▶ _About this task_: The response must consist of the lines below from the one with "- Validator instructions" through the one with "testnet -a v0.17.0", exactly as they appear and with both ends kept.
____________________
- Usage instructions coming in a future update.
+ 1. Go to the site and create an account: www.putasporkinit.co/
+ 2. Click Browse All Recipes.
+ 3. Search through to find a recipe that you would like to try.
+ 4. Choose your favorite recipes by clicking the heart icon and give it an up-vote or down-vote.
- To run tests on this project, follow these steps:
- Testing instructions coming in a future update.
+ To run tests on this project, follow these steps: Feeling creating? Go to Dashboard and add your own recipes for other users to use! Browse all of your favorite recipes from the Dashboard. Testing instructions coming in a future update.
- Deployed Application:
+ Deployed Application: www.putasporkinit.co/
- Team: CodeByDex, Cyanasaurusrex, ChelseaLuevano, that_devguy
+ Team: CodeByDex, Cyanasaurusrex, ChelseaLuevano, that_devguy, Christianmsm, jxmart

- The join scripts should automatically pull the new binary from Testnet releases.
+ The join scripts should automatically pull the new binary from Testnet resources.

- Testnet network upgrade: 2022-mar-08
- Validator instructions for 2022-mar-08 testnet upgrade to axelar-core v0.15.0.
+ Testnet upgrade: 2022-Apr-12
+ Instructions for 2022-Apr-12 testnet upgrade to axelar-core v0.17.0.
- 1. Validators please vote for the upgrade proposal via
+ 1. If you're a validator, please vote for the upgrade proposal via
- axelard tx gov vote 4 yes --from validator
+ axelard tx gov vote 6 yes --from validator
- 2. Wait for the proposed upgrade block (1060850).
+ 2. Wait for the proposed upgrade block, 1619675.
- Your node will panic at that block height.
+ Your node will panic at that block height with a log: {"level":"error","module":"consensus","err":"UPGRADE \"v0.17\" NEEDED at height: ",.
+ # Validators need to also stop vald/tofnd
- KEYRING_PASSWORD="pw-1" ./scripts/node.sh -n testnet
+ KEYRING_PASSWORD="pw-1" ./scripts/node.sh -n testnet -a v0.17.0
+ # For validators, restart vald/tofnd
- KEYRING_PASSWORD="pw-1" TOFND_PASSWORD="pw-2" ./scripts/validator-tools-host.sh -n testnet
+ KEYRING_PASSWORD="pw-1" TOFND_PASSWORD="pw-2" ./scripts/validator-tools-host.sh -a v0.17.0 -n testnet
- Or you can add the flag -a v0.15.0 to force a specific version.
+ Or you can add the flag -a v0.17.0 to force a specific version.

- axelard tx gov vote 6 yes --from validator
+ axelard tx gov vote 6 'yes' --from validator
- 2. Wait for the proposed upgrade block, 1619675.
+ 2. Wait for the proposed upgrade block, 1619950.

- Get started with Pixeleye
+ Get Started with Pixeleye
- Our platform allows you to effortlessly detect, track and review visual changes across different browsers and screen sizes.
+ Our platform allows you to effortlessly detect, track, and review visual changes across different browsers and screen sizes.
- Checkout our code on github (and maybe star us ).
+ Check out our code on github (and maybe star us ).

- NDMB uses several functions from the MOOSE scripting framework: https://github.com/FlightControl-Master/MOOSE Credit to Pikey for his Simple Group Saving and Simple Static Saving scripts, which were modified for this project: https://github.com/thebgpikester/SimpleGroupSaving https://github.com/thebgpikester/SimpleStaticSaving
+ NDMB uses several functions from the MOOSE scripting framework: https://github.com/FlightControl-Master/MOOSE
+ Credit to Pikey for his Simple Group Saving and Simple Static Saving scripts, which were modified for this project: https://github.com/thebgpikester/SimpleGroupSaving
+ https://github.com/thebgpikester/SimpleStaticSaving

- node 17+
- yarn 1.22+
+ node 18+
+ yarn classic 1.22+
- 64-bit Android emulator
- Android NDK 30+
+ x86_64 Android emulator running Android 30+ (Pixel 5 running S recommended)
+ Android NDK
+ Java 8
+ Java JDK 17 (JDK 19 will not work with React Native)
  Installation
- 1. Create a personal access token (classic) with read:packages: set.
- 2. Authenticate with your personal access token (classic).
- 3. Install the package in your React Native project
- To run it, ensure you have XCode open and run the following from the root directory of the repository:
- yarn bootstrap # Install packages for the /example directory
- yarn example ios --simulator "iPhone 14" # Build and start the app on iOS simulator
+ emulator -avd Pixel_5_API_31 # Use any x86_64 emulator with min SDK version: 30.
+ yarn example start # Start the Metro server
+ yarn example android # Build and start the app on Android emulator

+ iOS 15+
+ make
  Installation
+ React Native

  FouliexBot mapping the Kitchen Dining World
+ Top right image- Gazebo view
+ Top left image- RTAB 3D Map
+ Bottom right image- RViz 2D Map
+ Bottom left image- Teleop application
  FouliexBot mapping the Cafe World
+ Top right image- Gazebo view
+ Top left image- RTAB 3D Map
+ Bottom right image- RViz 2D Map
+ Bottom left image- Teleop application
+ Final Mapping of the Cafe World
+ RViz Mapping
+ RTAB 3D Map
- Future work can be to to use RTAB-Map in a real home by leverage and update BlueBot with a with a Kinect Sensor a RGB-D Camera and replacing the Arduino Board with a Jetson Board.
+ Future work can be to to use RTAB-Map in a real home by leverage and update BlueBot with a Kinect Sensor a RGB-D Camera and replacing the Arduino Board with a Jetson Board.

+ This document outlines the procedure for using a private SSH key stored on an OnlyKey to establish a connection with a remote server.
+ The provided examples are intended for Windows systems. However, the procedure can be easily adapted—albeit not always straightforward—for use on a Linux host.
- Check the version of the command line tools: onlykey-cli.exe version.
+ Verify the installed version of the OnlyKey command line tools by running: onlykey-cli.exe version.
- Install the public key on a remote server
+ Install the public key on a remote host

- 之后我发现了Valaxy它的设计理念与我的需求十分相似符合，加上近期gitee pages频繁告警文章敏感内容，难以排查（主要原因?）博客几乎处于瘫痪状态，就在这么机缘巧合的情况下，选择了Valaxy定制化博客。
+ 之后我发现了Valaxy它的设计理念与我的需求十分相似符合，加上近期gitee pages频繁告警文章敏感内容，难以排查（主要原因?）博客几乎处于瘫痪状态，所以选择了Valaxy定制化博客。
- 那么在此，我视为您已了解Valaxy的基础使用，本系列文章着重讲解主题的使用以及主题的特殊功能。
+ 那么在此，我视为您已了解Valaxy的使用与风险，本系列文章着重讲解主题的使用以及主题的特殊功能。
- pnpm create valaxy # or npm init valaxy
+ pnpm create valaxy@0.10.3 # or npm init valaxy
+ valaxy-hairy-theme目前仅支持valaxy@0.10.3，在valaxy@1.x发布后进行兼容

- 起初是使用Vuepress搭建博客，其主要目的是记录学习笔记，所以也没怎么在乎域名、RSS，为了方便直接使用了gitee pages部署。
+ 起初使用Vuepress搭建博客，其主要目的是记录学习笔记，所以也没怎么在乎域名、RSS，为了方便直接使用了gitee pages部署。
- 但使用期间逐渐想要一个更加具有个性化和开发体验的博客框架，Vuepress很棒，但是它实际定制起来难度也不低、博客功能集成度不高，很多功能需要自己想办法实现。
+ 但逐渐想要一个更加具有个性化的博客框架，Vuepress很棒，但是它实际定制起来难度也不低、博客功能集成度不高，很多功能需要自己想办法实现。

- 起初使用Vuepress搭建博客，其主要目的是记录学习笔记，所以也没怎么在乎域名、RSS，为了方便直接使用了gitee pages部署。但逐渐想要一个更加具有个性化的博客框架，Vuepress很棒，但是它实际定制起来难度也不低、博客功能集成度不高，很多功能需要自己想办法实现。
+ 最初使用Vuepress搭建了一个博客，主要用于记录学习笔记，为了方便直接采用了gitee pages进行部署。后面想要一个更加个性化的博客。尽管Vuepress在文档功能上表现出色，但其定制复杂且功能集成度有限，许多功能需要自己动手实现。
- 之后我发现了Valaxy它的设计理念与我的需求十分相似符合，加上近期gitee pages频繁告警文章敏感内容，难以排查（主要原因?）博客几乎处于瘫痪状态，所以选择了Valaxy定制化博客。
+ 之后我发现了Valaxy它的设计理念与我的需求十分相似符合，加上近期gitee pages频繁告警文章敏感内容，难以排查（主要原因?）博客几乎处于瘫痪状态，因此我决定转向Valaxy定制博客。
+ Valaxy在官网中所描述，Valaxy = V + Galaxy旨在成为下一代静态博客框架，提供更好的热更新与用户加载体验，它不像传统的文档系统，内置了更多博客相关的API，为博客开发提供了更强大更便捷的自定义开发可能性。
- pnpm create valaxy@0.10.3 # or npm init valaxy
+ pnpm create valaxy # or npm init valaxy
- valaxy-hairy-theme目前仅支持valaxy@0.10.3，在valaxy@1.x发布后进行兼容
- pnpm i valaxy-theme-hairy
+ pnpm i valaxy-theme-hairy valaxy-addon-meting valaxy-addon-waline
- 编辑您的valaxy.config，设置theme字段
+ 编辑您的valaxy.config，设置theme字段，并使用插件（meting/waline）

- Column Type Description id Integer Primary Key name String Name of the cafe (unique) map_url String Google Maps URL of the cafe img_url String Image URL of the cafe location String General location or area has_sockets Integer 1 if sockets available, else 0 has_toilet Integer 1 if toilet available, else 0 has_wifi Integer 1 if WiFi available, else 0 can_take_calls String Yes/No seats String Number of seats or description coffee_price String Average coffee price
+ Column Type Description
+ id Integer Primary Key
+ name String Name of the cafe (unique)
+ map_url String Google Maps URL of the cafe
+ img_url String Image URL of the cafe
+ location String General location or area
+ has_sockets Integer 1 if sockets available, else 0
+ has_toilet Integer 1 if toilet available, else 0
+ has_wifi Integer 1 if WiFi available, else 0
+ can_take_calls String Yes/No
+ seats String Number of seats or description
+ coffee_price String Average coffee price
____________________
▶ _Response to the exercise_:
- Validator instructions for 2022-mar-08 testnet upgrade to axelar-core v0.15.0.
+ Testnet upgrade: 2022-Apr-12
+ Instructions for 2022-Apr-12 testnet upgrade to axelar-core v0.17.0.
- 1. Validators please vote for the upgrade proposal via
+ 1. If you're a validator, please vote for the upgrade proposal via
- axelard tx gov vote 4 yes --from validator
+ axelard tx gov vote 6 yes --from validator
- 2. Wait for the proposed upgrade block (1060850).
+ 2. Wait for the proposed upgrade block, 1619675.
- Your node will panic at that block height.
+ Your node will panic at that block height with a log: {"level":"error","module":"consensus","err":"UPGRADE \"v0.17\" NEEDED at height: ",.
+ # Validators need to also stop vald/tofnd
- KEYRING_PASSWORD="pw-1" ./scripts/node.sh -n testnet
+ KEYRING_PASSWORD="pw-1" ./scripts/node.sh -n testnet -a v0.17.0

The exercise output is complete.